Revision comparison data:
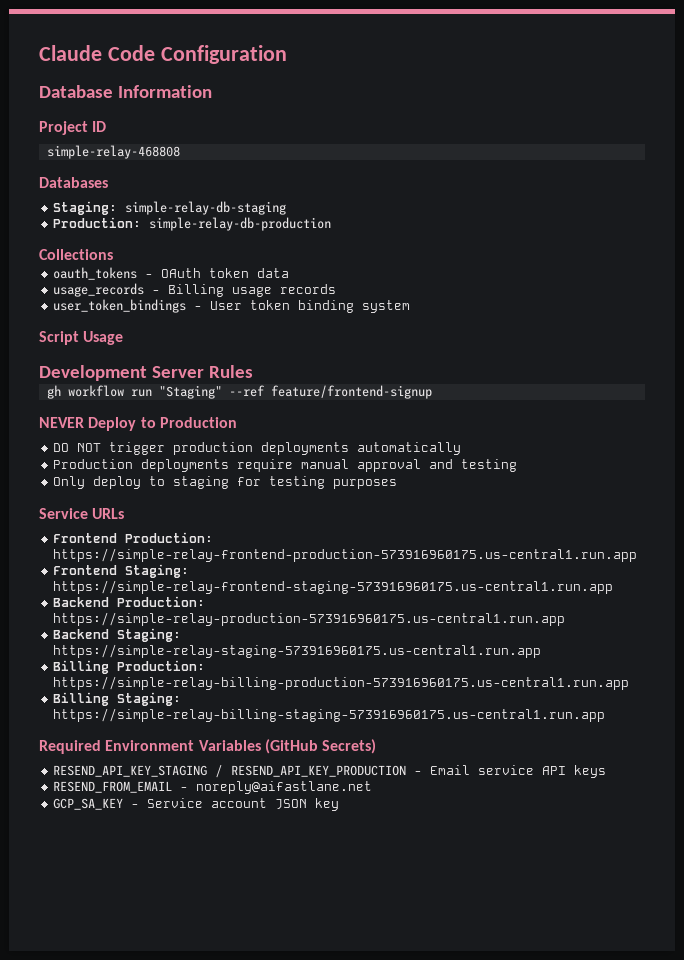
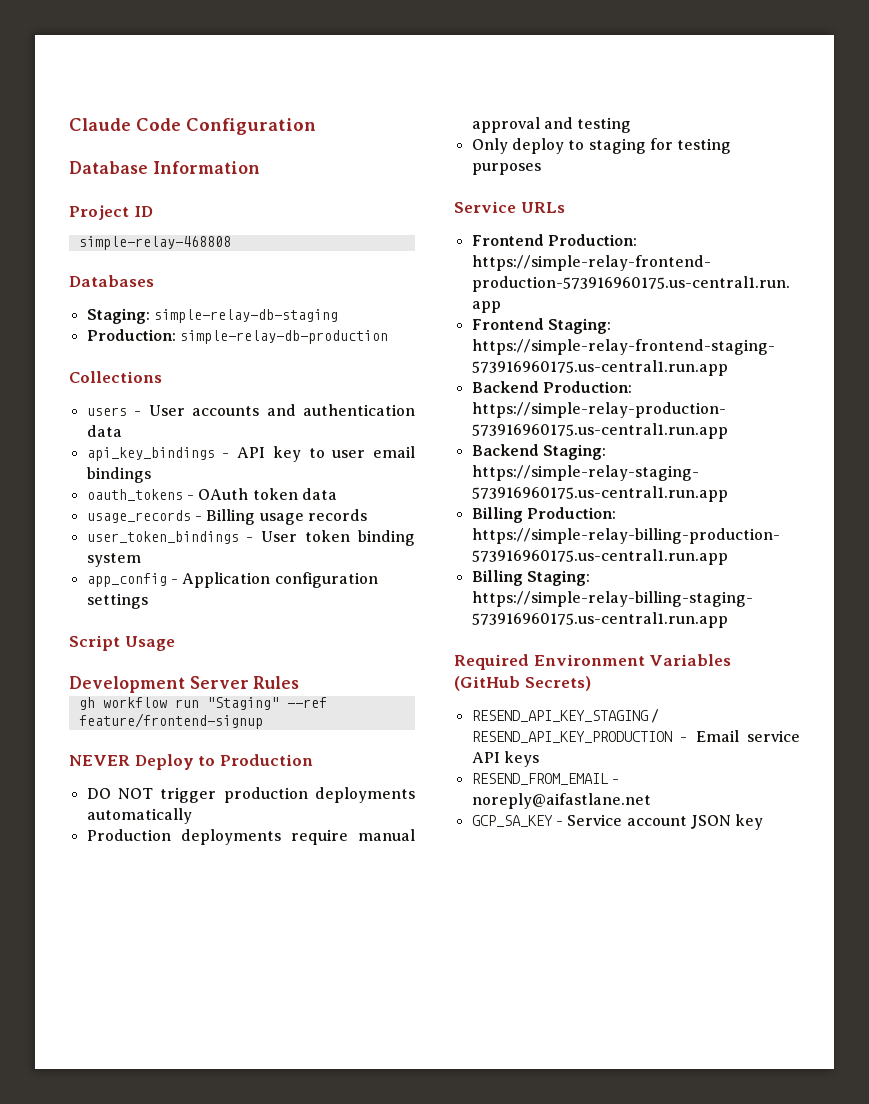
+ users - User accounts and authentication data
+ api_key_bindings - API key to user email bindings
+ app_config - Application configuration settings

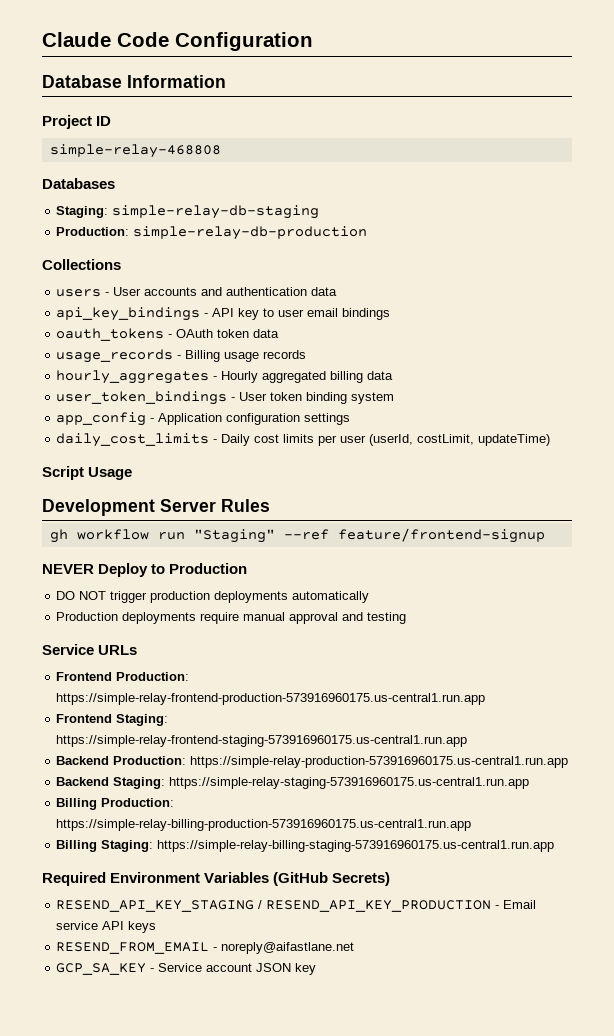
+ hourly_aggregates - Hourly aggregated billing data
+ daily_cost_limits - Daily cost limits per user (userId, costLimit, updateTime)
- Only deploy to staging for testing purposes

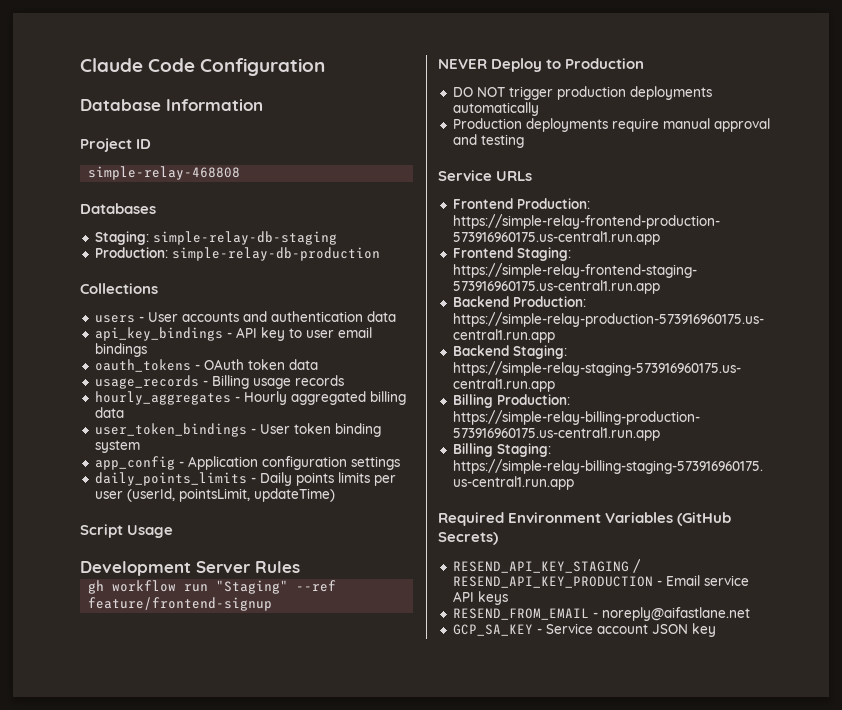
- daily_cost_limits - Daily cost limits per user (userId, costLimit, updateTime)
+ daily_points_limits - Daily points limits per user (userId, pointsLimit, updateTime)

Task goal: Wherever a line of the data holds "updateTime", copy that line.

Solution:
+ daily_cost_limits - Daily cost limits per user (userId, costLimit, updateTime)
- daily_cost_limits - Daily cost limits per user (userId, costLimit, updateTime)
+ daily_points_limits - Daily points limits per user (userId, pointsLimit, updateTime)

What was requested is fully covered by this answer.